====== Dataset ======

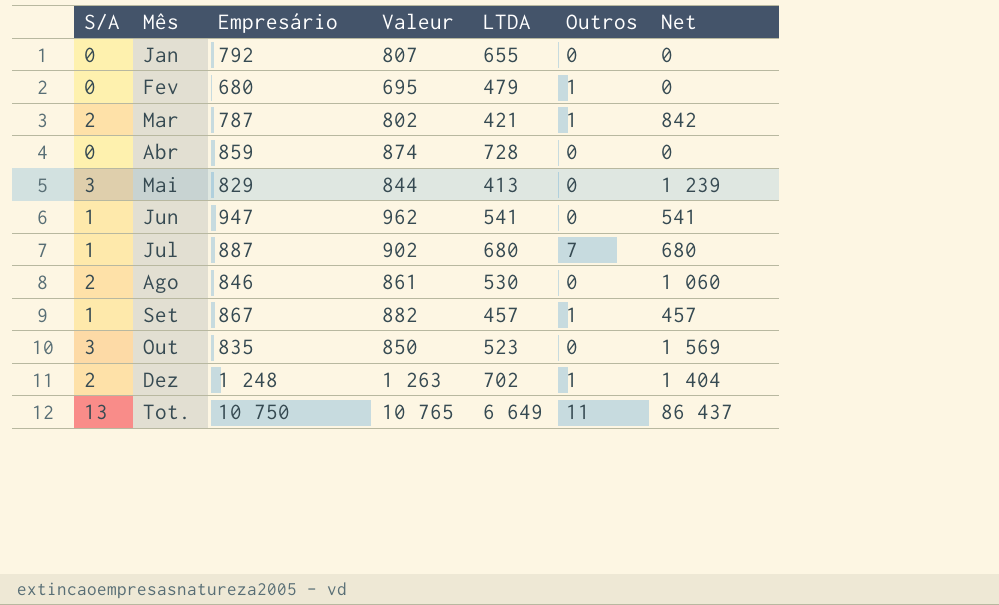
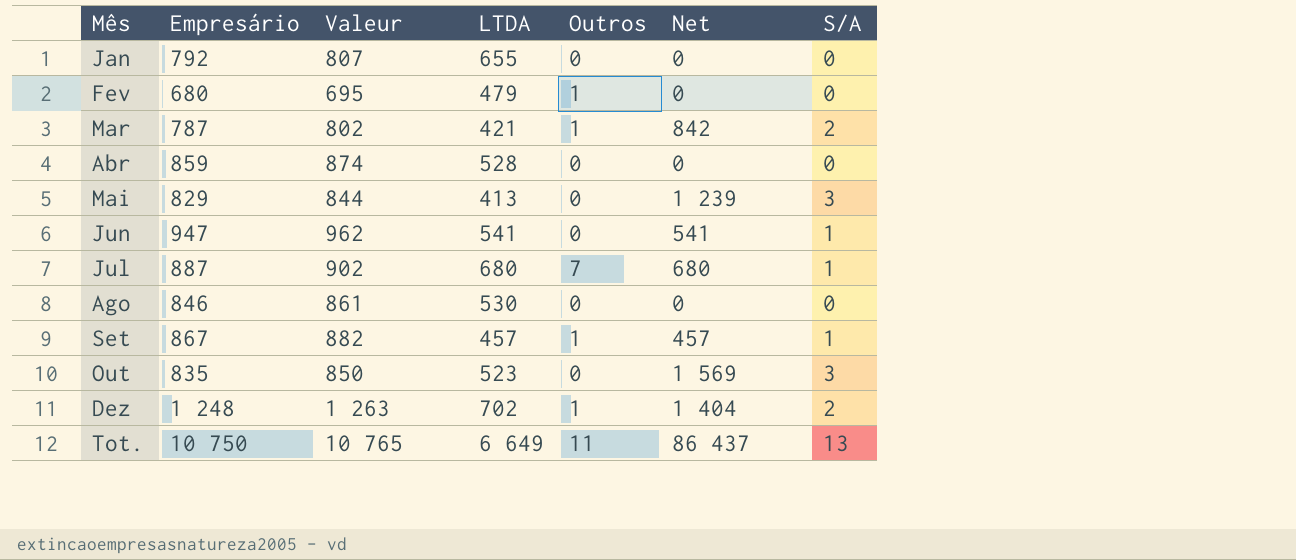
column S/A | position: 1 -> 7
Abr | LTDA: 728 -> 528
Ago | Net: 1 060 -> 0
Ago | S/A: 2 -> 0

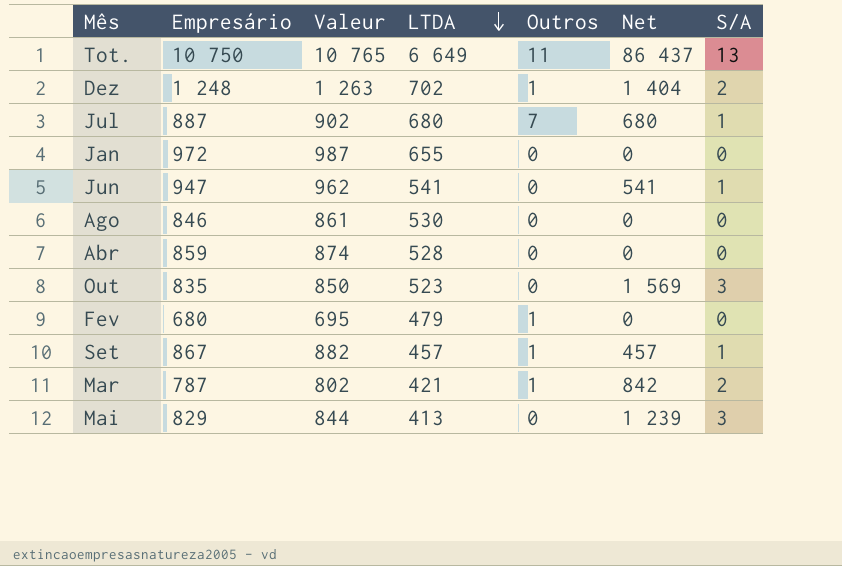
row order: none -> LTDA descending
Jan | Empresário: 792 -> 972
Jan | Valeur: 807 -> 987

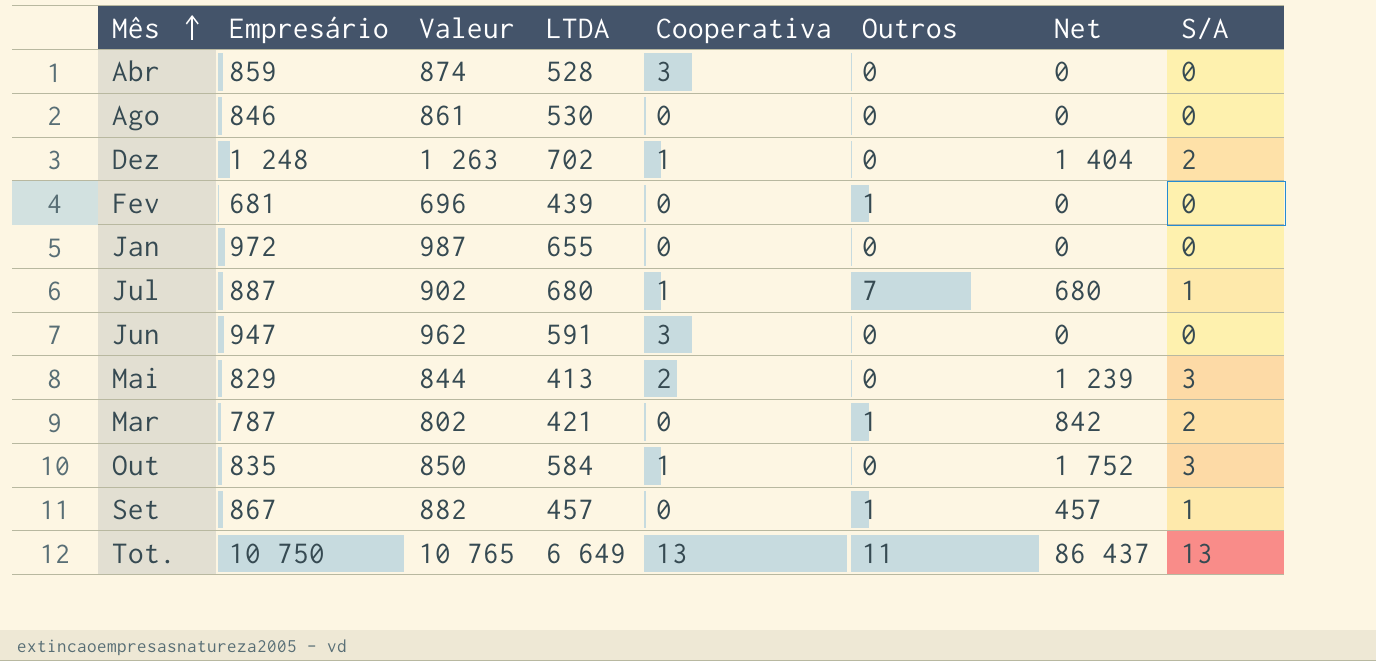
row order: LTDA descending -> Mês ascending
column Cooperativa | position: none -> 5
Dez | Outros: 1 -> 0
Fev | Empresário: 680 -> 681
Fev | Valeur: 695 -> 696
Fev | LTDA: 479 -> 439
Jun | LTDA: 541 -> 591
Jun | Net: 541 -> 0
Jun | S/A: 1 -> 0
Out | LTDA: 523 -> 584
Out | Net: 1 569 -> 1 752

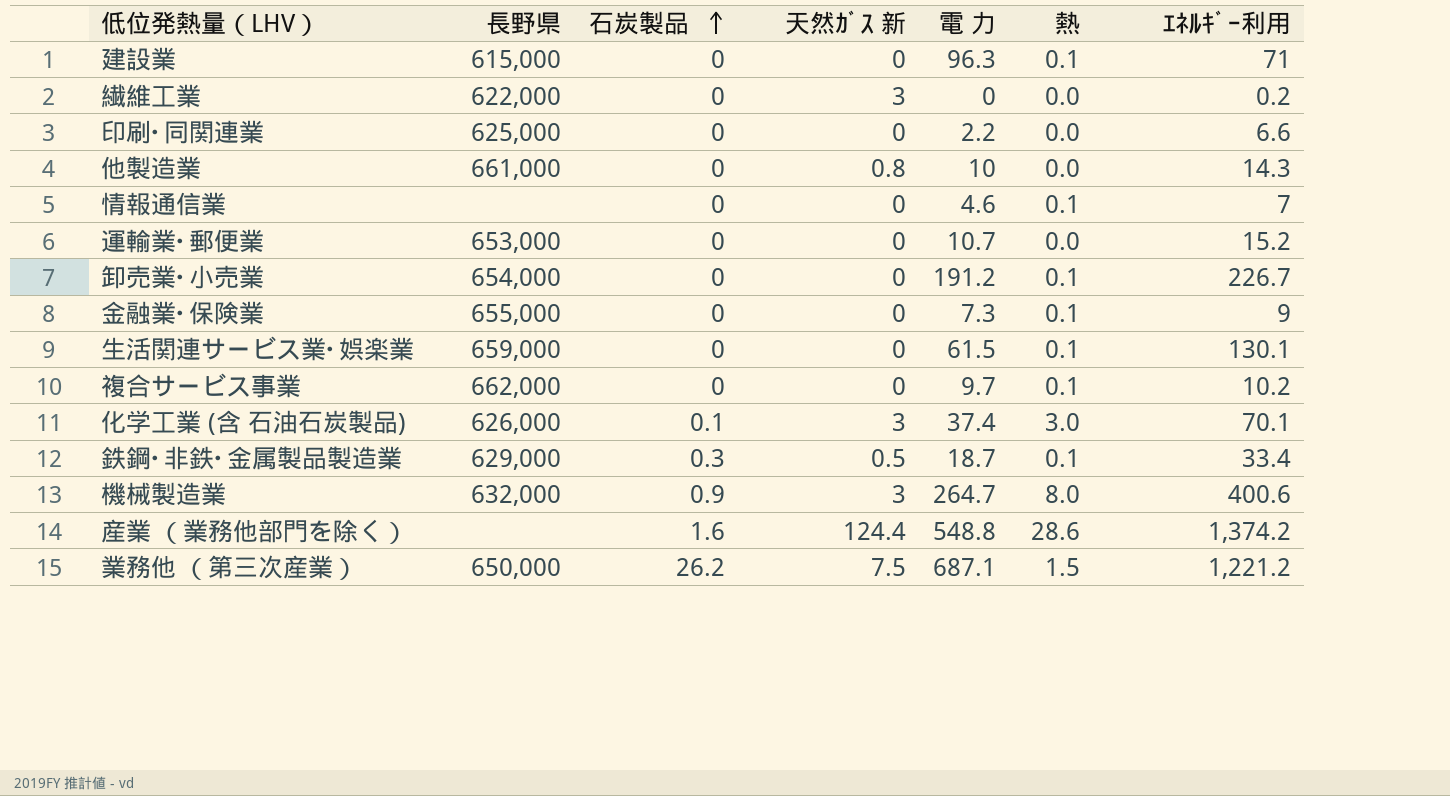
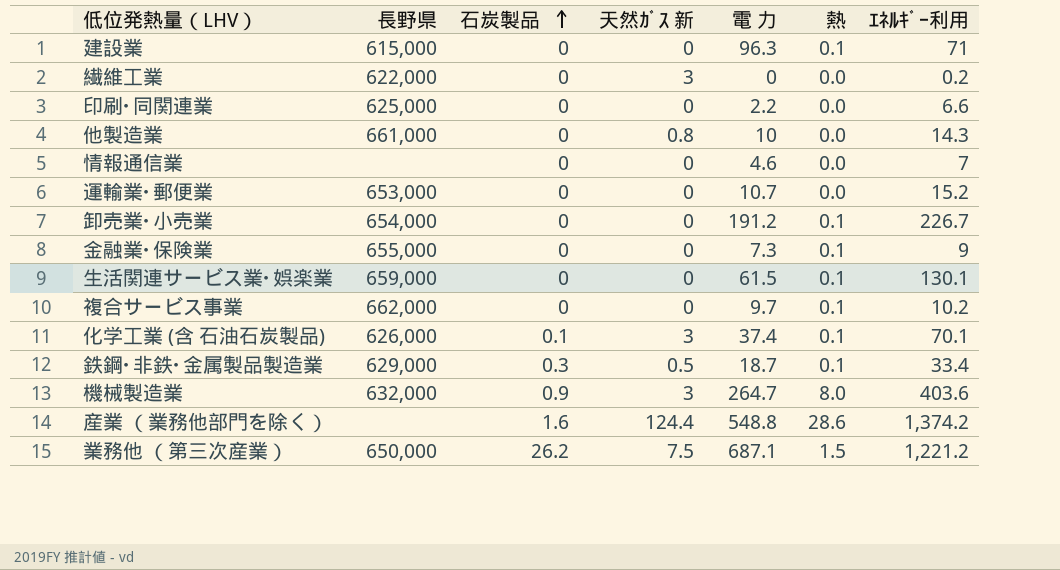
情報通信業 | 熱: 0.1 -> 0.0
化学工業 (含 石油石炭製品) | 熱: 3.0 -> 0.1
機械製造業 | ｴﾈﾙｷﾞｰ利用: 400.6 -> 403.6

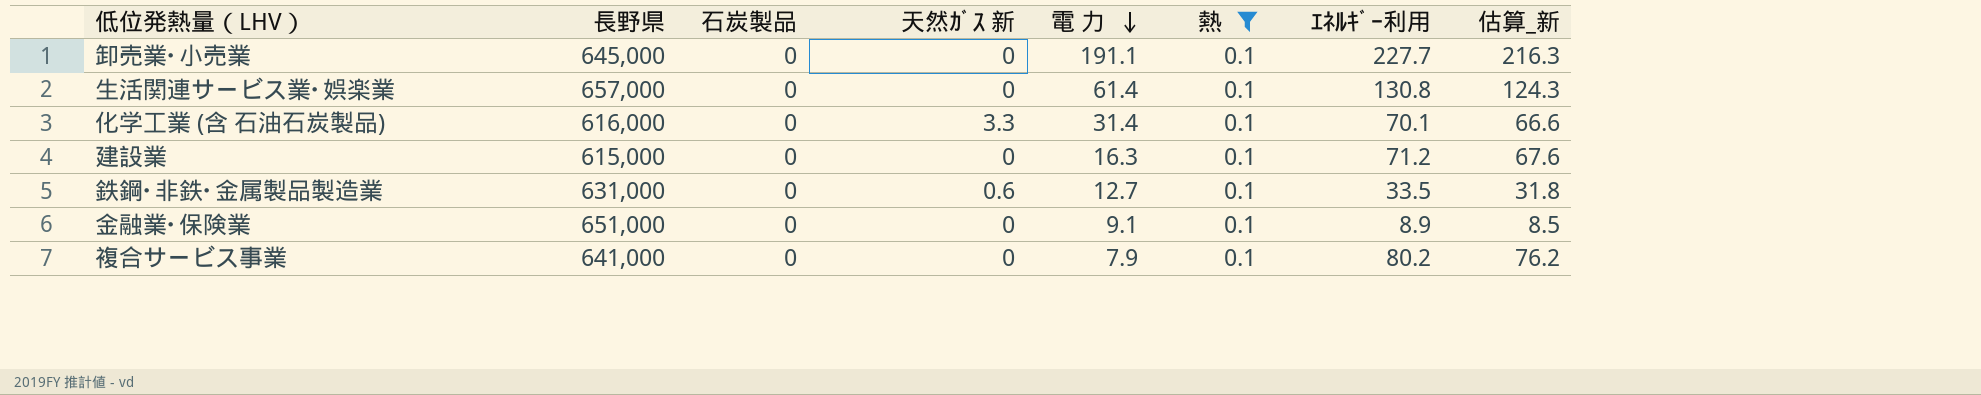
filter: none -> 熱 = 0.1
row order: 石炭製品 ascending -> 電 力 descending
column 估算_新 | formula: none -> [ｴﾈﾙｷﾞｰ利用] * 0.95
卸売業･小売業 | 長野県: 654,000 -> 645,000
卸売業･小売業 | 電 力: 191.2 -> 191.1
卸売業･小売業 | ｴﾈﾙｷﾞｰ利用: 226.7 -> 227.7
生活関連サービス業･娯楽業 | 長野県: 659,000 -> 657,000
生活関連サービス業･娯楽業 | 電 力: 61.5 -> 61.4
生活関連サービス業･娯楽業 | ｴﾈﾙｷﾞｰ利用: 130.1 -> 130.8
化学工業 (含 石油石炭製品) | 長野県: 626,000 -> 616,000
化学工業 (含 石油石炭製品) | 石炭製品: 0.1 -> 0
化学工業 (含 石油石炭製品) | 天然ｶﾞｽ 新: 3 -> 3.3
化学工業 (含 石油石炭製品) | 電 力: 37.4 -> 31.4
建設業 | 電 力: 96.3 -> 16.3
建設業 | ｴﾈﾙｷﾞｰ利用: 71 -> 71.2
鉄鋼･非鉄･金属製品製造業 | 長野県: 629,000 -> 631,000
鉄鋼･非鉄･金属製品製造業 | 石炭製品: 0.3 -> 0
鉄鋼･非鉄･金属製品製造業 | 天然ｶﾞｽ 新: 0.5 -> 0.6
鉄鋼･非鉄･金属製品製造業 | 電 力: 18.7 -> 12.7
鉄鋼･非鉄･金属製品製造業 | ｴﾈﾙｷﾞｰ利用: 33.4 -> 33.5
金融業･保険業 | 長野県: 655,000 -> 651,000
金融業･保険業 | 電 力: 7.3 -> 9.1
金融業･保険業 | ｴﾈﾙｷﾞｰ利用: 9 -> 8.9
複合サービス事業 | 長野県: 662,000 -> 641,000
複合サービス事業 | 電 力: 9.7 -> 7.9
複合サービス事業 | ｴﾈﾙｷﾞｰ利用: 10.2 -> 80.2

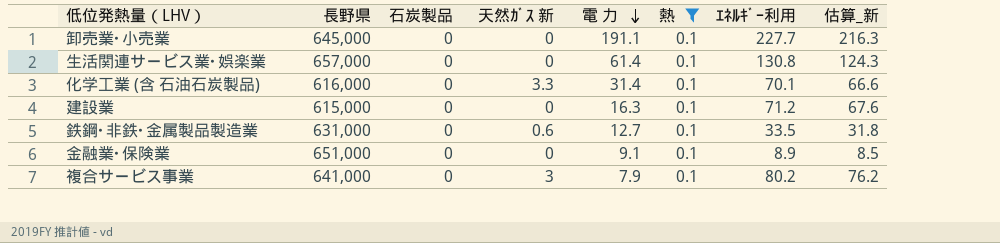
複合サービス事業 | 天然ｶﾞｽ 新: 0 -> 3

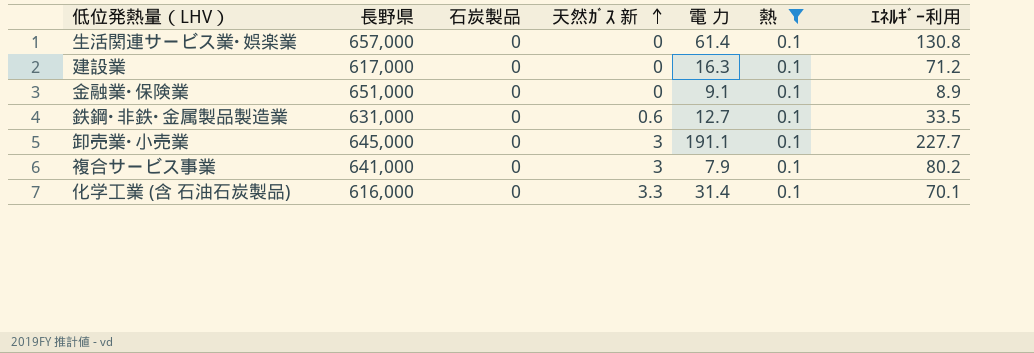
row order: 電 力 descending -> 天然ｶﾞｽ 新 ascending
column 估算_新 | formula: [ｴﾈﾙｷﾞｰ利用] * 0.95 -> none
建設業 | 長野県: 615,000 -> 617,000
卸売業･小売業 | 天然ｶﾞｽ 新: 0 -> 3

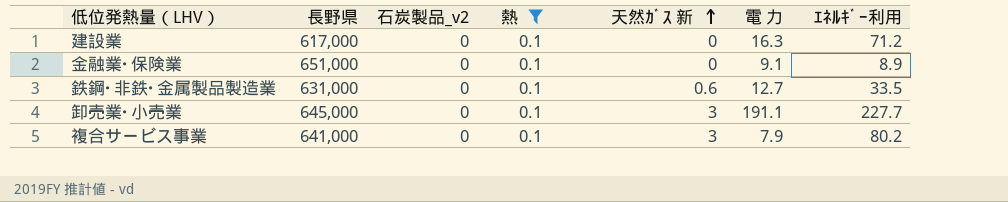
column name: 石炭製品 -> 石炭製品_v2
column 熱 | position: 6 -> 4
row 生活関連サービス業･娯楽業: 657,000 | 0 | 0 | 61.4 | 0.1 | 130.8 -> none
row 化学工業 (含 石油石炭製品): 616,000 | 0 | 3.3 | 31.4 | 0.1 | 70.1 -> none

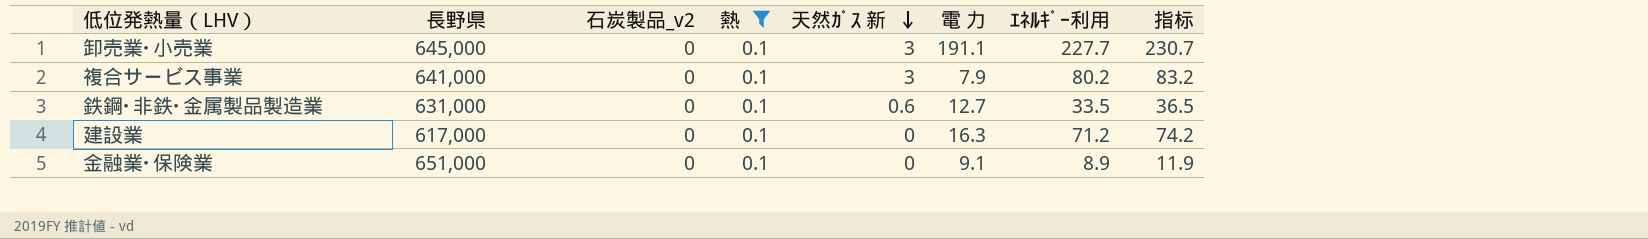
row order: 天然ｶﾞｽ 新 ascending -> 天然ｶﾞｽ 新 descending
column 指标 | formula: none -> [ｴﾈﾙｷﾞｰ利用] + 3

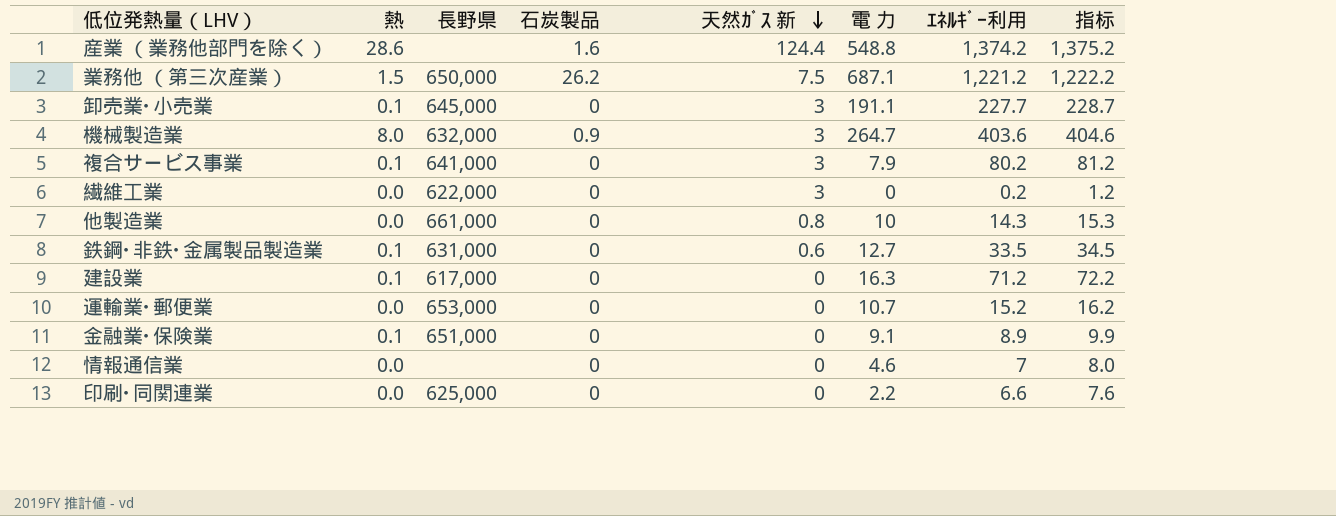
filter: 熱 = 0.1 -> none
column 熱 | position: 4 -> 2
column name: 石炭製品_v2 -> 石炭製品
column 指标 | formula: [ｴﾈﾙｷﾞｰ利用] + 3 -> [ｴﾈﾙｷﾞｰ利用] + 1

======

Exercise requirements: Lines containing the string "複合サービス事業" above: how many are there? Answer with the number only.

Reply: 4